▶ TASK INSTRUCTIONS
Starting at the line that contains "[82,823,851,911] CURRENTLY FULL" in the listing below, write out every line word for word until you have written the line that contains "[25,293,135,313] Résultats: 1".

*** DATASET EXTRACT Section Begins ***

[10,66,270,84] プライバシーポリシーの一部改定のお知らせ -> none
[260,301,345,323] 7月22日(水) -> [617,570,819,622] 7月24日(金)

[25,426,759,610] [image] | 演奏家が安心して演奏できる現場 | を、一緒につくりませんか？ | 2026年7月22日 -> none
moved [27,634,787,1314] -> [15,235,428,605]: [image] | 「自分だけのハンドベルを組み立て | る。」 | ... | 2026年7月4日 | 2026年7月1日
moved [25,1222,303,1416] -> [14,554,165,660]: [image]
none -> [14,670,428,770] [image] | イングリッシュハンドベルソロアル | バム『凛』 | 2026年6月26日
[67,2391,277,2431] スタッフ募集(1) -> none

*** DATASET EXTRACT Section Ends ***
*** DATASET EXTRACT Section Begins ***

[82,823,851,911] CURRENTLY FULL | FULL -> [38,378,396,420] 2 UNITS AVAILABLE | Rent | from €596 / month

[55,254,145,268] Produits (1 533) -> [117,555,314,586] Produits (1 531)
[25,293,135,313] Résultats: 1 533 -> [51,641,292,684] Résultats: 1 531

*** DATASET EXTRACT Section Ends ***

▶ SOLVED PROBLEM
[82,823,851,911] CURRENTLY FULL | FULL -> [38,378,396,420] 2 UNITS AVAILABLE | Rent | from €596 / month

[55,254,145,268] Produits (1 533) -> [117,555,314,586] Produits (1 531)
[25,293,135,313] Résultats: 1 533 -> [51,641,292,684] Résultats: 1 531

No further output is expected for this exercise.